We broke out into 'html','components', 'Libs','external_tools','internal_tools','perlinstall'. This gave us good control over each different area.

For our development team its more about consistency then versioning. If you go all the way with it like we did you can give each developer a sandbox that they work in and CVS merges for you, it is a huge benefit. Its to the point now where you check out all the modules and run one script. That script builds all the perl dependancies, rebuilds your http daemon, rebuilds the proxies, configures the server for the platform its on based on hostname and installs all the relevant files.
Every so often we bundle everything up into a tagged 'Release' and send it on its way to production. This works really well.
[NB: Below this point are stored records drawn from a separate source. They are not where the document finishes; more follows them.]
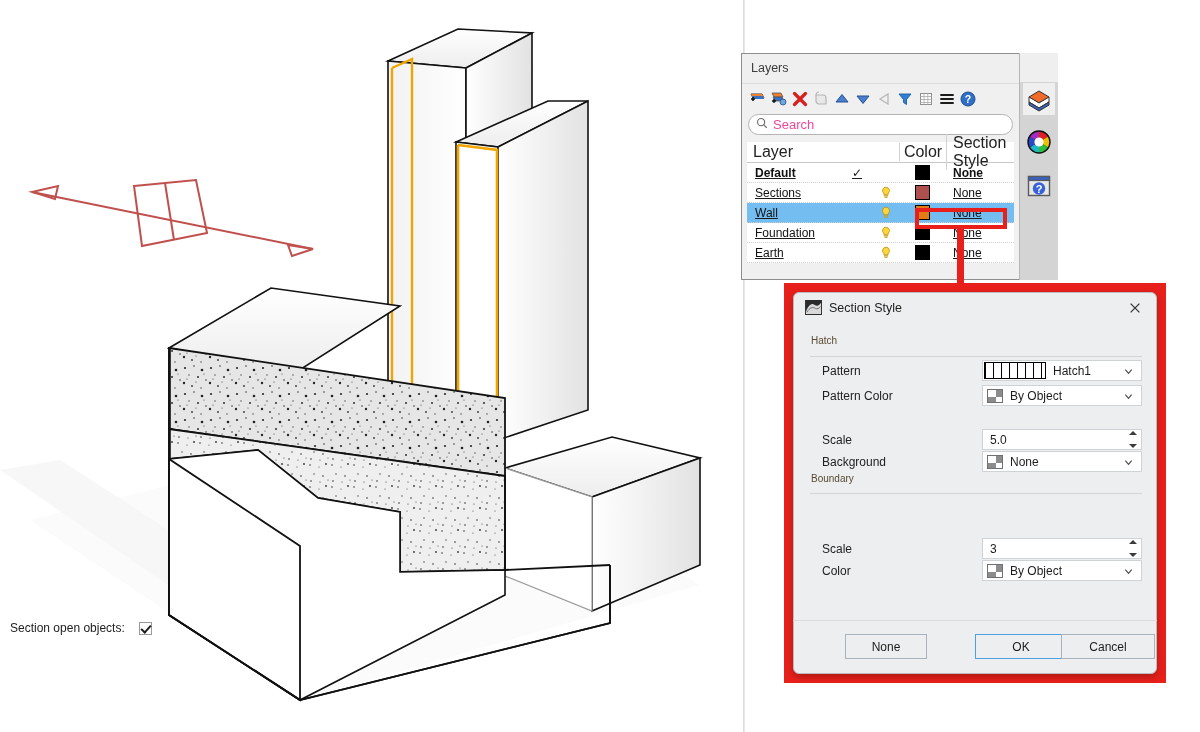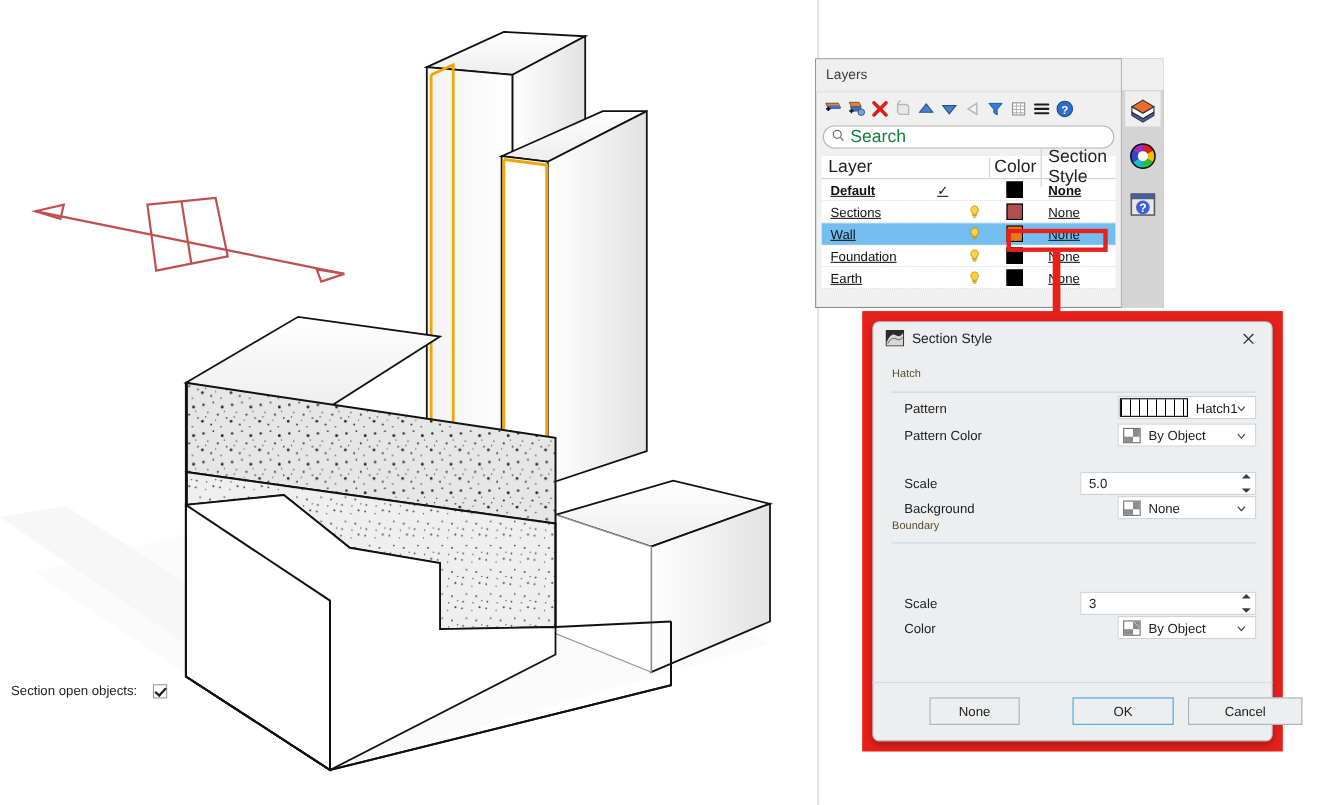"Search" #search-text { color: #15803d -> #ec4899; font-size: 16px -> 13px }
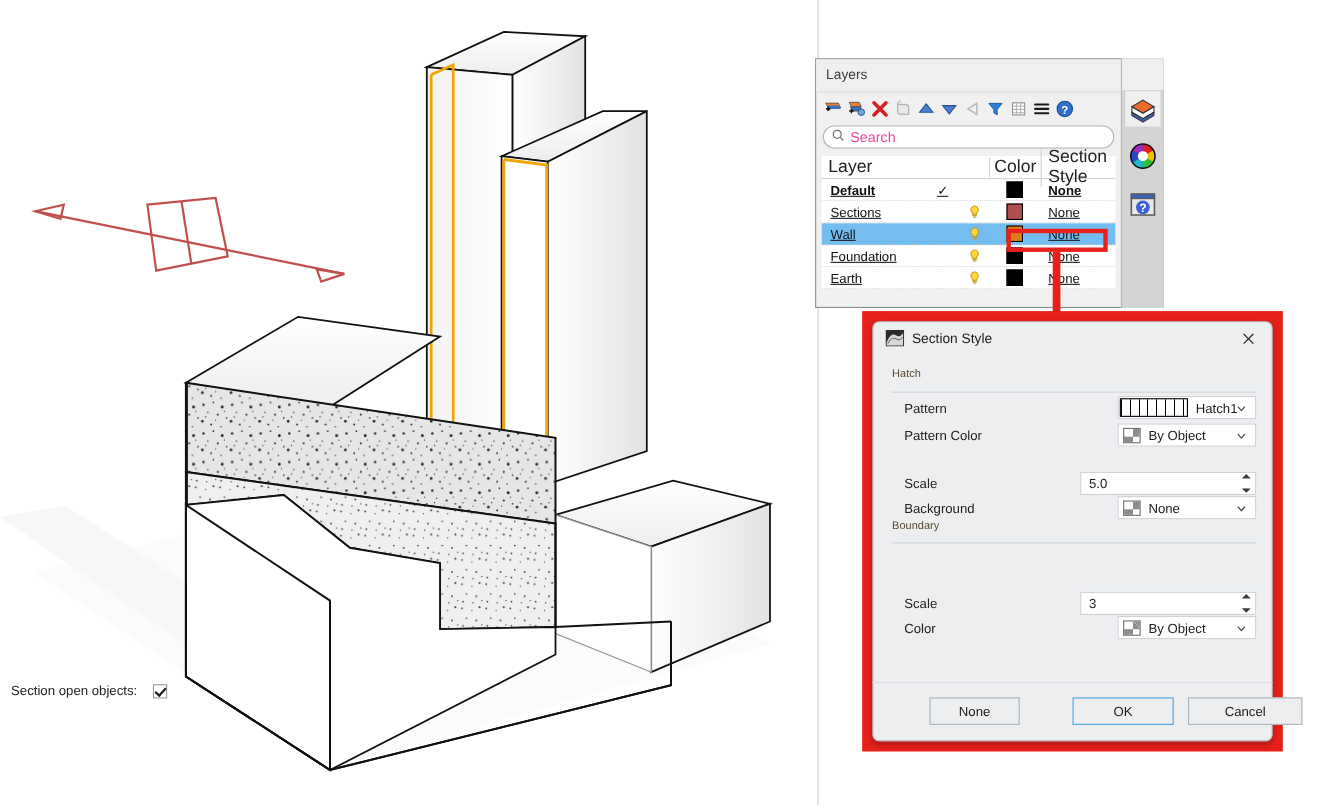"Hatch1" .combo { margin-left: 34px -> none }
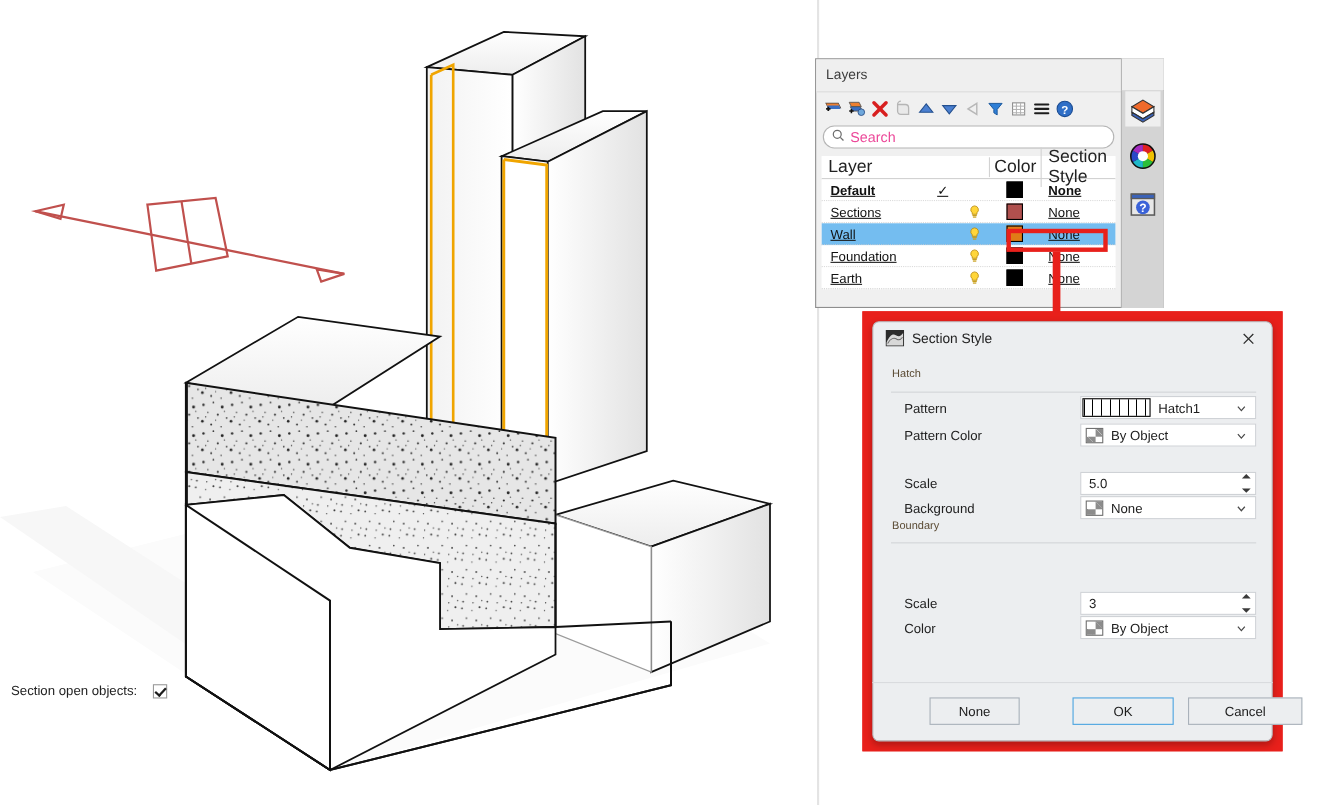"Cancel" #btn-cancel { margin-left: 19px -> none; width: 104px -> 94px }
A case in point was when we did our I18N conversion. We had one version of the code that was being entirely hacked apart to accomodate our changes but we still had to actively support bug fixes on the release. Without CVS[insert favorite source system here] this would have been impossible.
Do you use CVS checkouts to upgrade the live system or do you this manually. i.e. stop apache, tar and remove old code, untar new code, start apache et voila?


So, without good CVS things like our I18N effort, our auto-install systems etc would have not been possible or been a LOT more painful. As it was we busted through it in record time.

John-
Ric.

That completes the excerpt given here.